• **What you need to do**:
Could you copy exactly the line that contains "-Xmx1500m -XX:MaxMetaspaceSize=1024m -XX:+UseConcMarkSweepGC" and every line after it to the end of the records, and nothing more?

#####

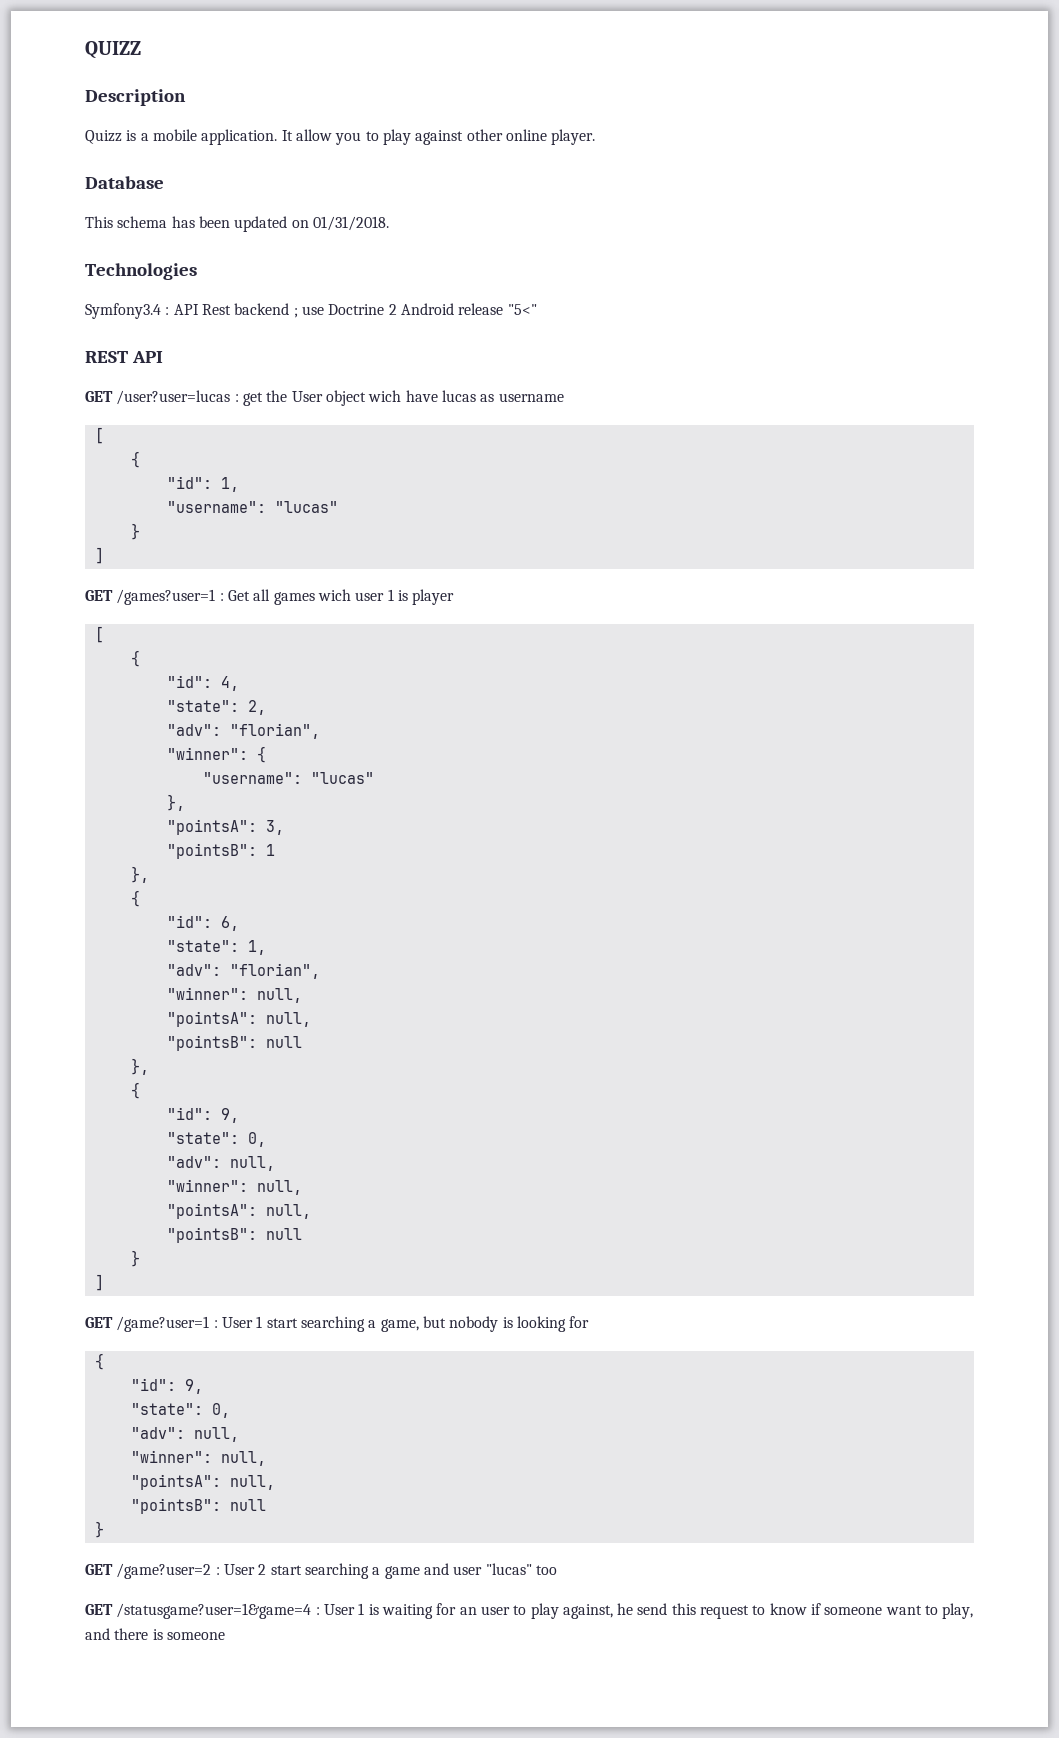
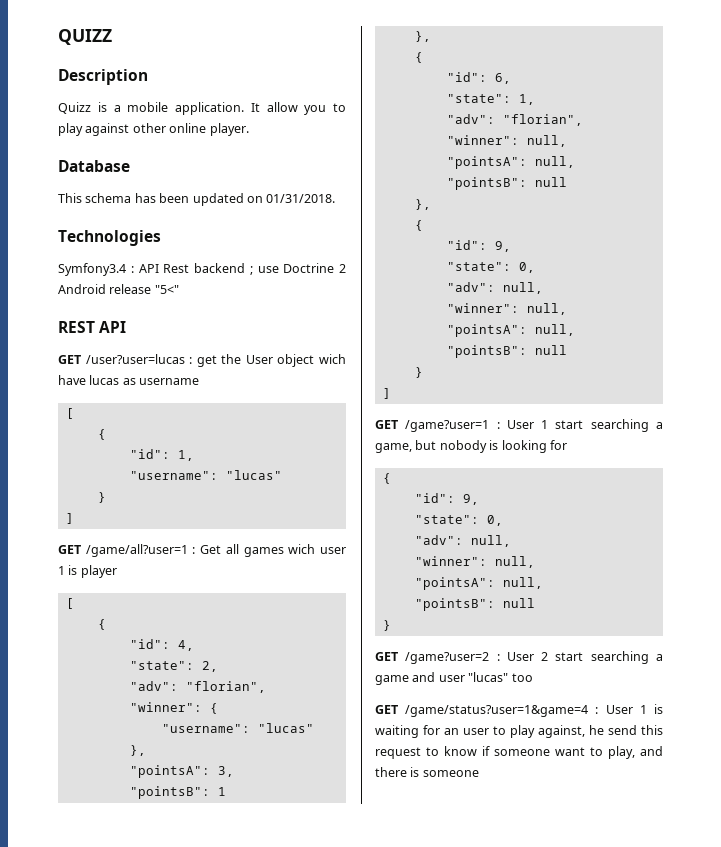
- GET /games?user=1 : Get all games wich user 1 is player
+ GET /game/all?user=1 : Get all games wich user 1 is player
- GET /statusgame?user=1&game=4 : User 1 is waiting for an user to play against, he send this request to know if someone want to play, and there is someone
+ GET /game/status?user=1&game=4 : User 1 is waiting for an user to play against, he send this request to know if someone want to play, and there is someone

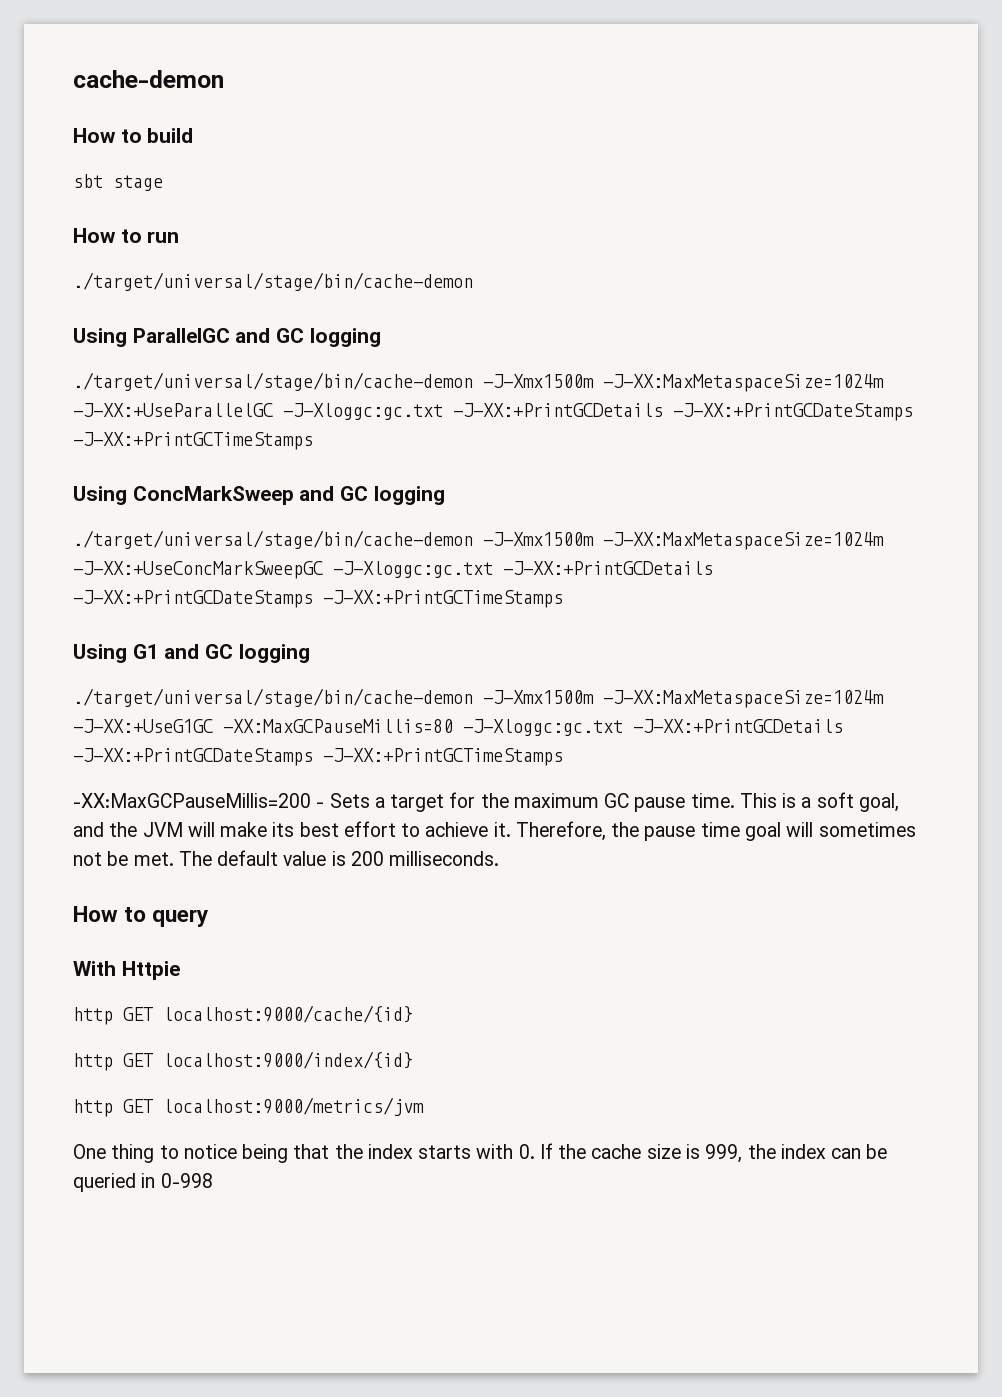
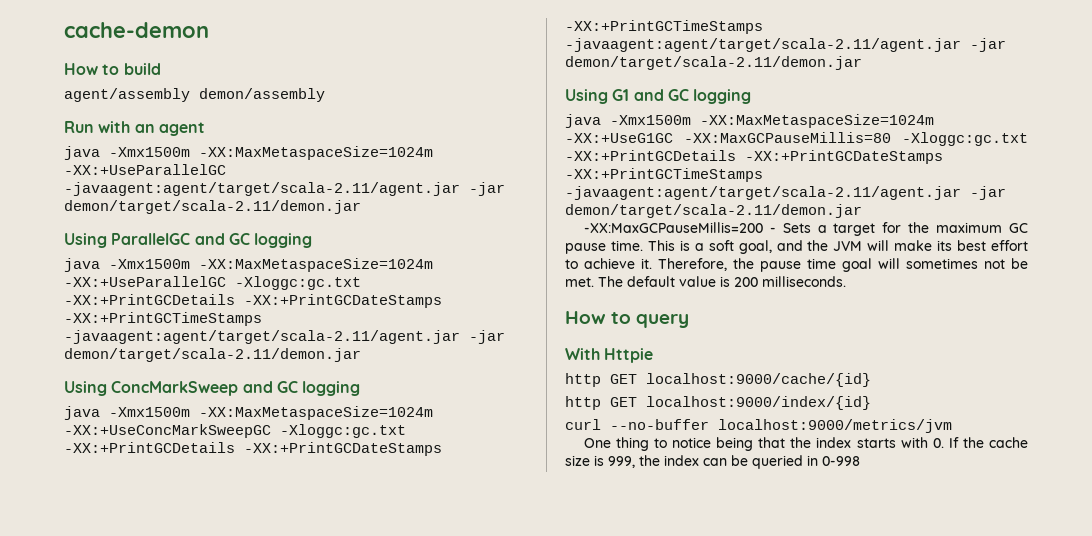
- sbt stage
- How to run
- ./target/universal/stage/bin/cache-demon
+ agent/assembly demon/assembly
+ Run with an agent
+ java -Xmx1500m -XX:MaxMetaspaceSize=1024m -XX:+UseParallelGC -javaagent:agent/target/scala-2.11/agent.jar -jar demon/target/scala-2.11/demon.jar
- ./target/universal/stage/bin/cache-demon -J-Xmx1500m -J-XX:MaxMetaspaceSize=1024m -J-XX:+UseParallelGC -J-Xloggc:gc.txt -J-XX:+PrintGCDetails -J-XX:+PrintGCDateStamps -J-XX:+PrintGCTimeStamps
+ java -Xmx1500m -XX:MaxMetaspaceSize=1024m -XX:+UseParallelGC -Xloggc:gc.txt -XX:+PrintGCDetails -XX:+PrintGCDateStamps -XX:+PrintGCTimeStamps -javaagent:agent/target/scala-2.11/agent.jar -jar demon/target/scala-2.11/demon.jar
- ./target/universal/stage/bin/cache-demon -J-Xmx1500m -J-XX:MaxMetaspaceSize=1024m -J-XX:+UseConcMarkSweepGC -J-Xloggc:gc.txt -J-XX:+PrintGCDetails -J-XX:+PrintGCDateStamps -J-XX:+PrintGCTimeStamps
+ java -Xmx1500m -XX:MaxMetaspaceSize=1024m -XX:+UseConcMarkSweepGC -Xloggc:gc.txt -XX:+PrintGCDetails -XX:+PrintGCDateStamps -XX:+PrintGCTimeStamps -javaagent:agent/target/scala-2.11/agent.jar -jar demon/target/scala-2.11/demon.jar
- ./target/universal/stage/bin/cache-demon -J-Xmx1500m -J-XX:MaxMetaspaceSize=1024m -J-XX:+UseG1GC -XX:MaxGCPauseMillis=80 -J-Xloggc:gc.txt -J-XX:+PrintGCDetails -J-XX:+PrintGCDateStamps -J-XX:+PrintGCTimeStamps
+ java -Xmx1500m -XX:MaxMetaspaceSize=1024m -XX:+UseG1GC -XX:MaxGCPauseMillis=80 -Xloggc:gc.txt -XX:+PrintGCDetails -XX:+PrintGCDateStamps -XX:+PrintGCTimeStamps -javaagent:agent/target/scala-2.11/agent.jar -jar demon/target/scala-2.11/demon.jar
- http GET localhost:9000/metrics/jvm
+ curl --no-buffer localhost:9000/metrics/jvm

#####

• **Reply**:
+ java -Xmx1500m -XX:MaxMetaspaceSize=1024m -XX:+UseConcMarkSweepGC -Xloggc:gc.txt -XX:+PrintGCDetails -XX:+PrintGCDateStamps -XX:+PrintGCTimeStamps -javaagent:agent/target/scala-2.11/agent.jar -jar demon/target/scala-2.11/demon.jar
- ./target/universal/stage/bin/cache-demon -J-Xmx1500m -J-XX:MaxMetaspaceSize=1024m -J-XX:+UseG1GC -XX:MaxGCPauseMillis=80 -J-Xloggc:gc.txt -J-XX:+PrintGCDetails -J-XX:+PrintGCDateStamps -J-XX:+PrintGCTimeStamps
+ java -Xmx1500m -XX:MaxMetaspaceSize=1024m -XX:+UseG1GC -XX:MaxGCPauseMillis=80 -Xloggc:gc.txt -XX:+PrintGCDetails -XX:+PrintGCDateStamps -XX:+PrintGCTimeStamps -javaagent:agent/target/scala-2.11/agent.jar -jar demon/target/scala-2.11/demon.jar
- http GET localhost:9000/metrics/jvm
+ curl --no-buffer localhost:9000/metrics/jvm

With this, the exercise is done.